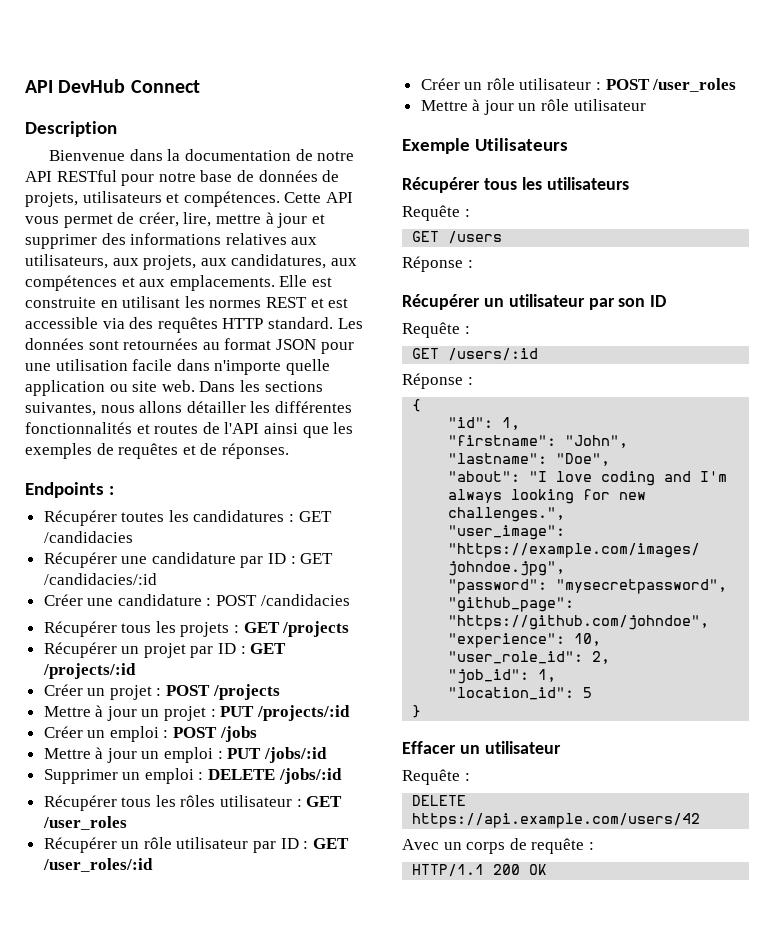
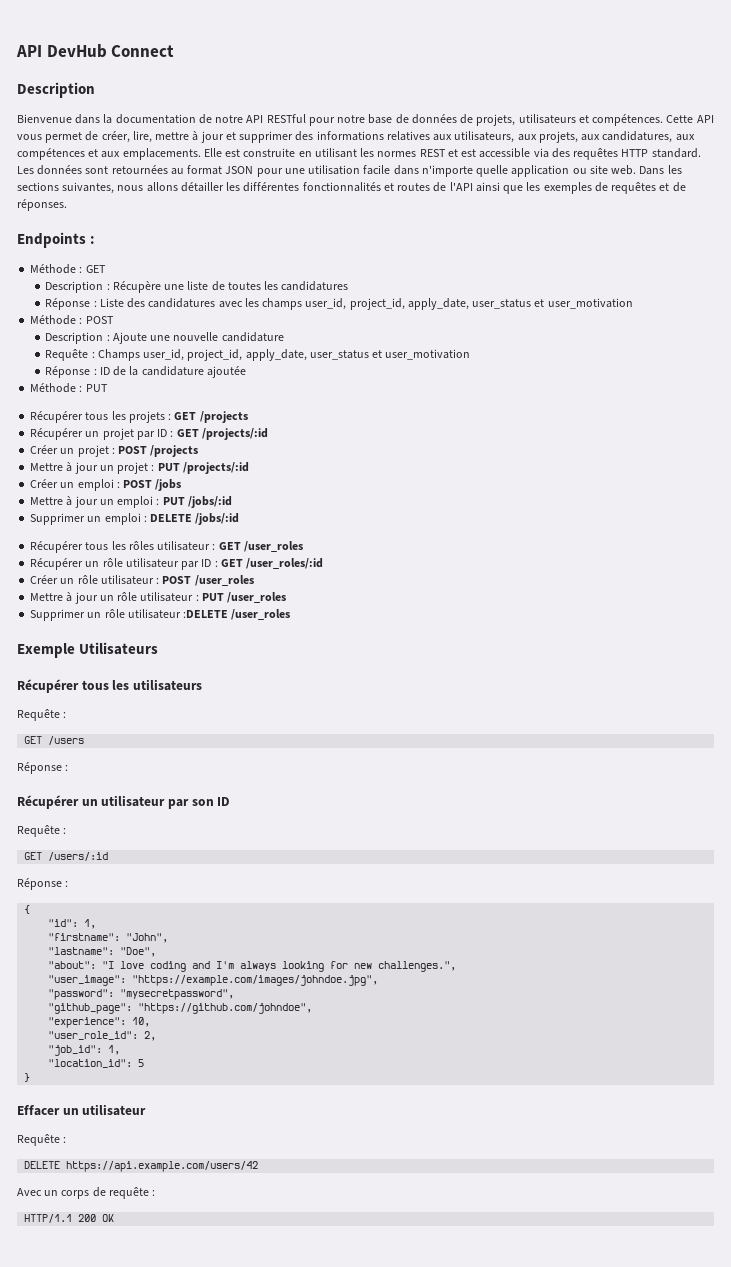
- Récupérer toutes les candidatures : GET /candidacies
- Récupérer une candidature par ID : GET /candidacies/:id
- Créer une candidature : POST /candidacies
+ Méthode : GET
+ Description : Récupère une liste de toutes les candidatures
+ Réponse : Liste des candidatures avec les champs user_id, project_id, apply_date, user_status et user_motivation
+ Méthode : POST
+ Description : Ajoute une nouvelle candidature
+ Requête : Champs user_id, project_id, apply_date, user_status et user_motivation
+ Réponse : ID de la candidature ajoutée
+ Méthode : PUT
- Mettre à jour un rôle utilisateur
+ Mettre à jour un rôle utilisateur : PUT /user_roles
+ Supprimer un rôle utilisateur :DELETE /user_roles

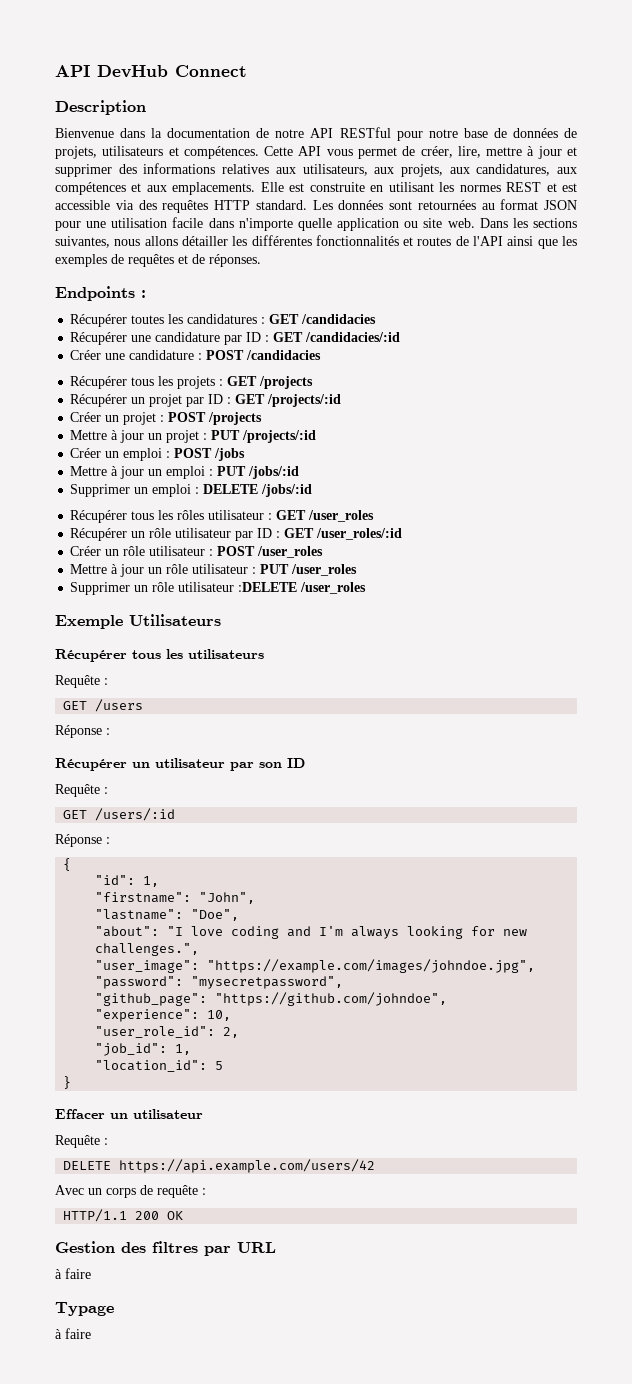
- Méthode : GET
- Description : Récupère une liste de toutes les candidatures
- Réponse : Liste des candidatures avec les champs user_id, project_id, apply_date, user_status et user_motivation
- Méthode : POST
- Description : Ajoute une nouvelle candidature
- Requête : Champs user_id, project_id, apply_date, user_status et user_motivation
- Réponse : ID de la candidature ajoutée
- Méthode : PUT
+ Récupérer toutes les candidatures : GET /candidacies
+ Récupérer une candidature par ID : GET /candidacies/:id
+ Créer une candidature : POST /candidacies
+ Gestion des filtres par URL
+ à faire
+ Typage
+ à faire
- - - - -
_Work instructions:_
An exact copy of each entry is required, minus the pictures.

_Exercise result:_
- Récupérer toutes les candidatures : GET /candidacies
- Récupérer une candidature par ID : GET /candidacies/:id
- Créer une candidature : POST /candidacies
+ Méthode : GET
+ Description : Récupère une liste de toutes les candidatures
+ Réponse : Liste des candidatures avec les champs user_id, project_id, apply_date, user_status et user_motivation
+ Méthode : POST
+ Description : Ajoute une nouvelle candidature
+ Requête : Champs user_id, project_id, apply_date, user_status et user_motivation
+ Réponse : ID de la candidature ajoutée
+ Méthode : PUT
- Mettre à jour un rôle utilisateur
+ Mettre à jour un rôle utilisateur : PUT /user_roles
+ Supprimer un rôle utilisateur :DELETE /user_roles

- Méthode : GET
- Description : Récupère une liste de toutes les candidatures
- Réponse : Liste des candidatures avec les champs user_id, project_id, apply_date, user_status et user_motivation
- Méthode : POST
- Description : Ajoute une nouvelle candidature
- Requête : Champs user_id, project_id, apply_date, user_status et user_motivation
- Réponse : ID de la candidature ajoutée
- Méthode : PUT
+ Récupérer toutes les candidatures : GET /candidacies
+ Récupérer une candidature par ID : GET /candidacies/:id
+ Créer une candidature : POST /candidacies
+ Gestion des filtres par URL
+ à faire
+ Typage
+ à faire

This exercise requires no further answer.